Here's how you can factor the expression step by step:
Step 1: Write down the expression in the standard form, which is ax^2 + bx + c. In this case, our expression is already in standard form: 2x^2 + 5x + 3.
Step 2: Look for the product of the leading coefficient (the coefficient of the x^2 term) and the constant term (the term without any variable) of the expression. In this case, the product is 2 * 3 = 6.

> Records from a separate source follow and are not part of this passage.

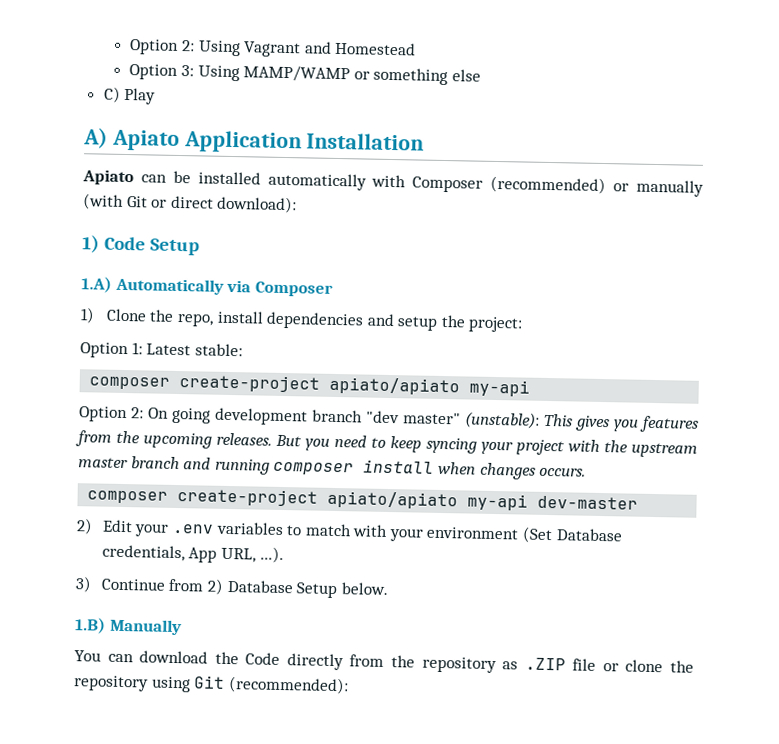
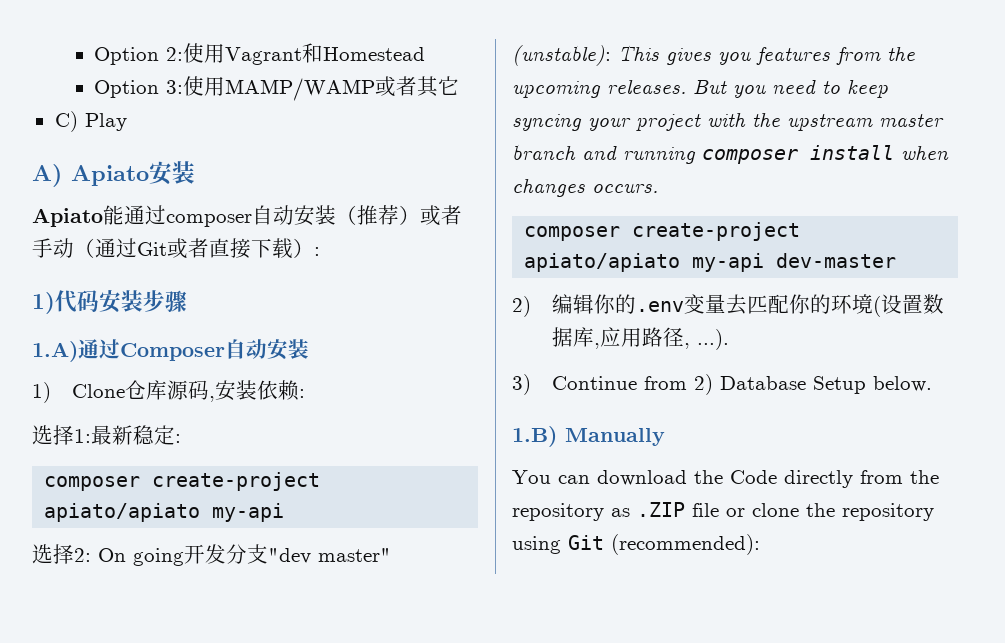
[129,39,332,58] Option 2: Using Vagrant and -> [94,43,324,65] Option 2:使用Vagrant和
[197,65,481,86] Using MAMP/WAMP or something else -> [183,76,460,101] 使用MAMP/WAMP或者其它
[183,130,425,154] [82,169,704,197] [83,193,298,214] [82,235,201,256] Application Installation // Apiato can be installed automatically with Composer (recommended) or manually (with Git or direct download): // 1) Code Setup -> [149,161,195,185] [32,205,462,227] [32,238,320,259] [32,290,187,314] 安装 // Apiato能通过composer自动安装（推荐）或者手动（通过Git或者直接下载）: // 1)代码安装步骤
[114,277,333,297] Automatically via Composer -> [78,339,309,361] 通过Composer自动安装
[149,309,524,333] [80,342,243,359] the repo, install dependencies and setup the project: // Option 1: Latest stable: -> [124,380,305,402] [32,425,181,445] 仓库源码,安装依赖: // 选择1:最新稳定:
[79,406,128,423] Option -> [32,544,74,564] 选择
[214,407,363,426] development branch -> [184,544,268,564] 开发分支
[101,519,623,544] [101,544,256,563] Edit your .env variables to match with your environment (Set Database credentials, App URL, -> [551,294,944,317] [551,327,690,349] 编辑你的.env变量去匹配你的环境(设置数据库,应用路径,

Step 3: We now need to find two numbers whose product is equal to the number we found in step 2 (6), and whose sum is equal to the coefficient of the middle term (5). In this case, the numbers are 2 and 3, because 2 * 3 = 6 and 2 + 3 = 5.
Step 4: Rewrite the middle term (5x) in the expression using the numbers we found in step 3. So, 5x can be written as 2x + 3x.
Now our expression becomes:
2x^2 + 2x + 3x + 3.
Step 5: Group the expression into two pairs, so that we have the common factors in each pair. In this case, we can group the expression as follows:
(2x^2 + 2x) + (3x + 3).
Step 6: Factor out the common factors from each pair. We can factor out 2x from the first pair, and 3 from the second pair. So, we are left with:
2x(x + 1) + 3(x + 1).
Step 7: Notice that both terms in the expression now have a common factor of (x + 1). Factor out the common binomial (x + 1) from the expression. Doing so, we get:
(x + 1)(2x + 3).
Therefore, the factored form of the quadratic expression 2x^2 + 5x + 3 is (x + 1)(2x + 3).
Remember to always double-check your answer by multiplying the two binomials together to make sure you get the original quadratic expression.